William Henry Porter (5 March 1790 – 27 April 1861) was President of the Royal College of Surgeons in Ireland (RCSI) in 1838. He was noted for his writing on the larynx and the trachea.

Porter graduated in arts from Trinity College Dublin in 1810. In January 1809, he was indentured to Sir Philip Crampton and his studies continued in the RCSI medical school and the Meath Hospital. On 13 September 1814, he obtained the Letters Testimonial of the college, and on 10 November 1817, was elected a Member.
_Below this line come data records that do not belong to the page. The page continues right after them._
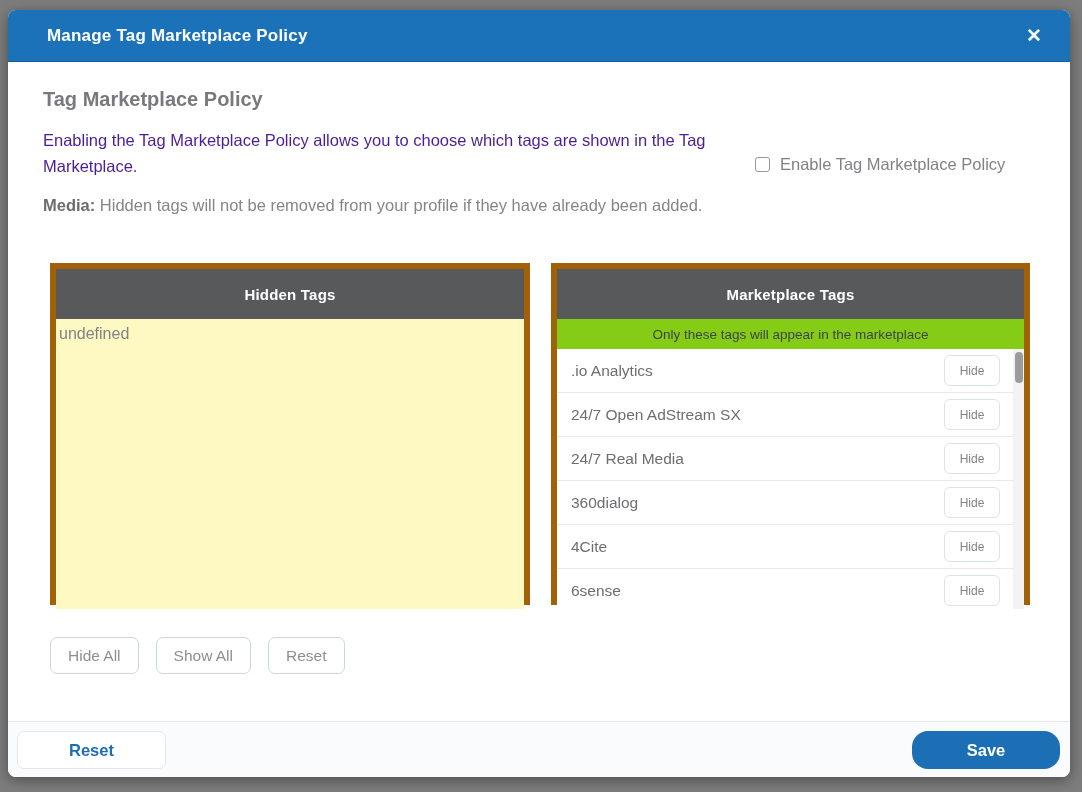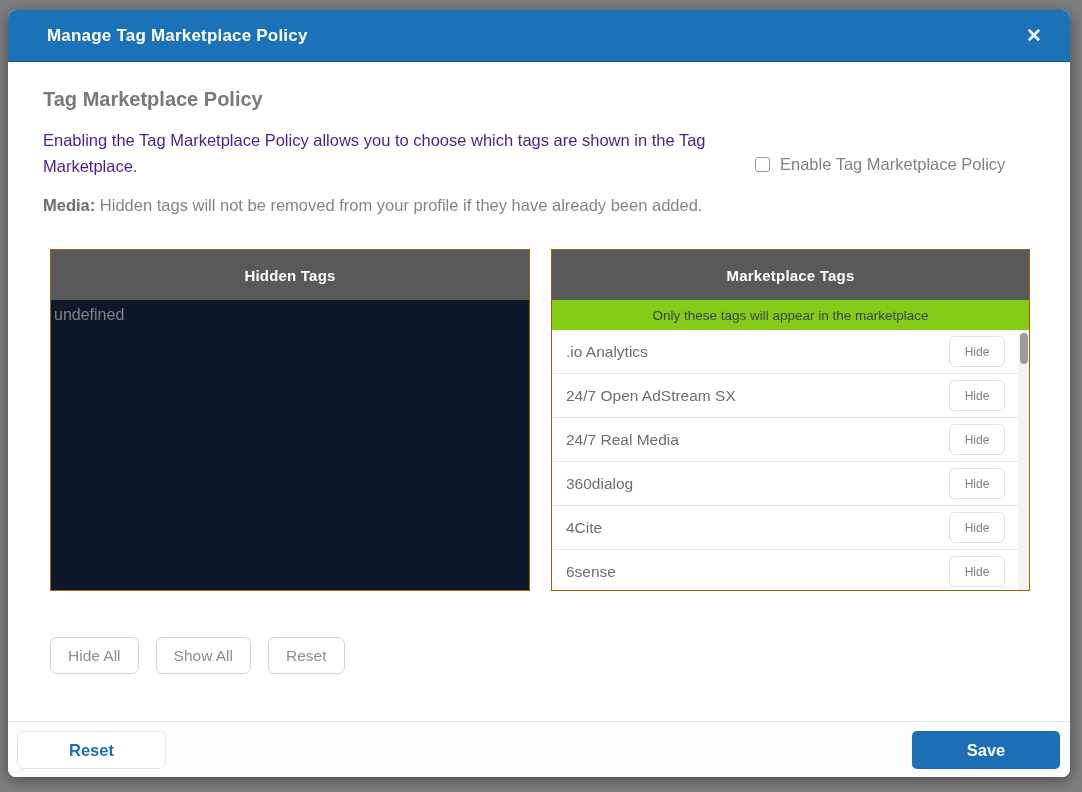"Hidden Tags" .panel { border: 1px solid #a16207 -> 6px solid #a16207; top: 239px -> 253px }
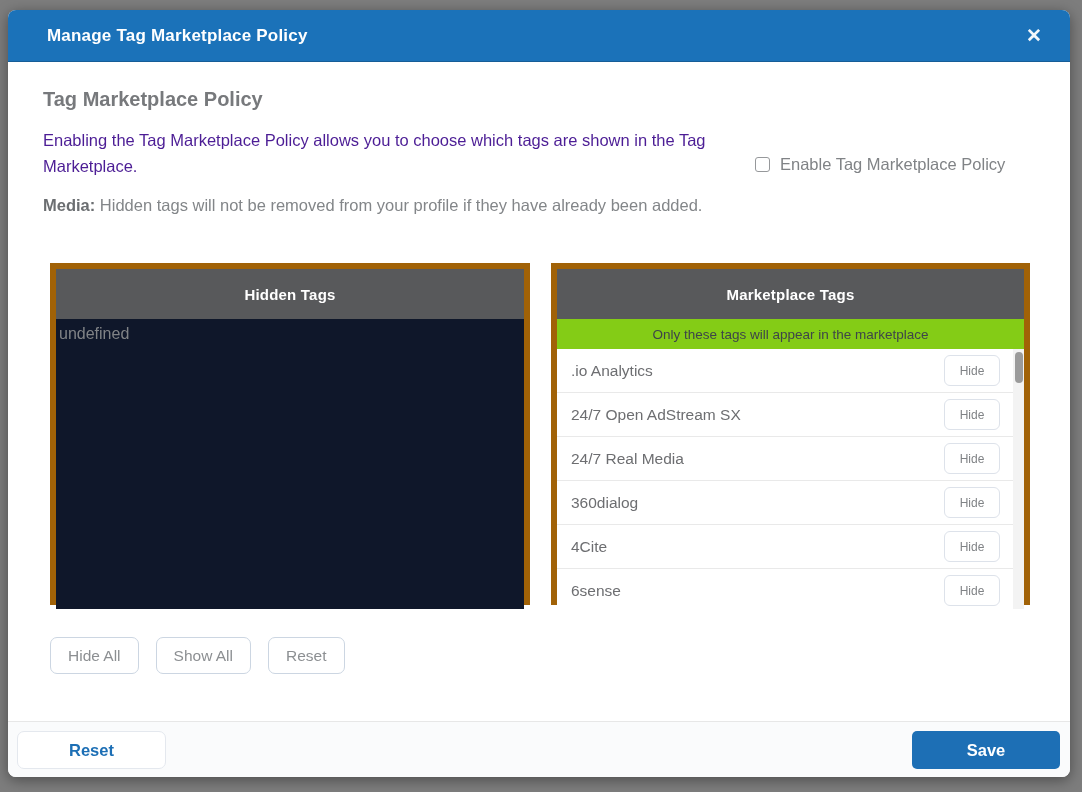"undefined" .hidden-body { background: #0f172a -> #fef9c3 }
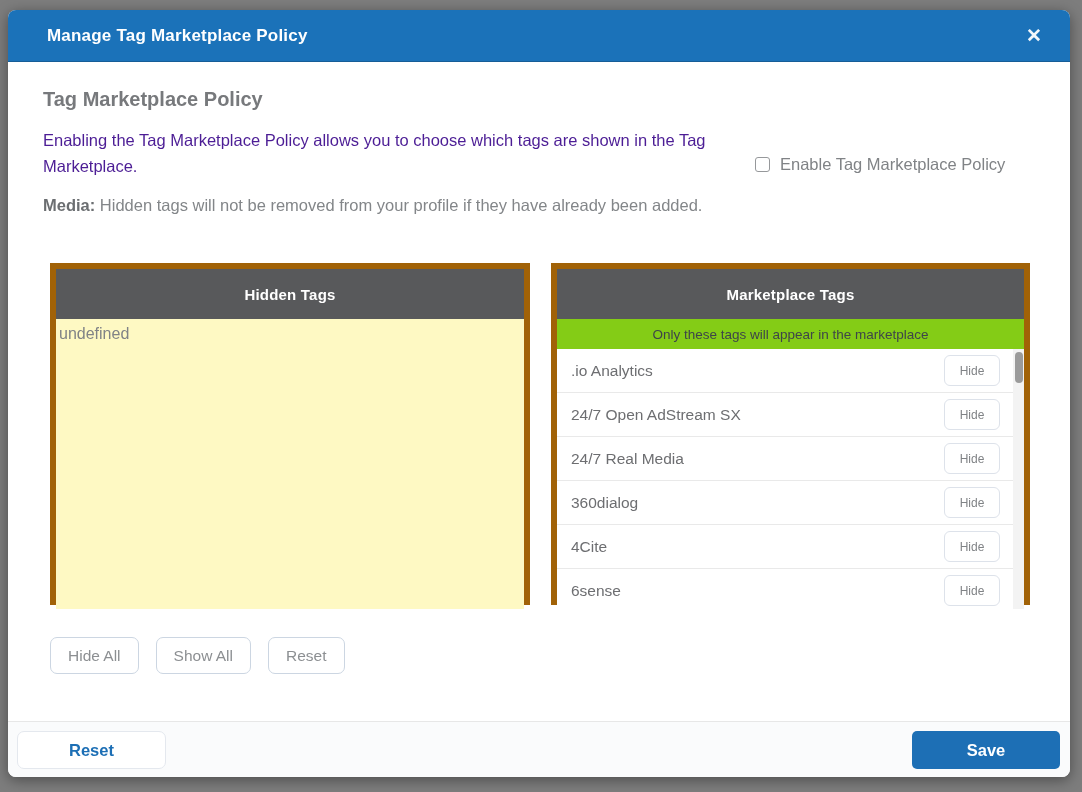"Save" .save-btn { border-radius: 5px -> 16px }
In 1826 he became connected, as a teacher of anatomy and surgery, with the Park-street School of Medicine, and in 1837 he was elected Professor of Surgery to the Royal College of Surgeons in Ireland. He was Surgeon at the Meath Hospital and Consulting Surgeon at the City of Dublin Hospital.

His son, Sir George Hornidge Porter, was also a surgeon.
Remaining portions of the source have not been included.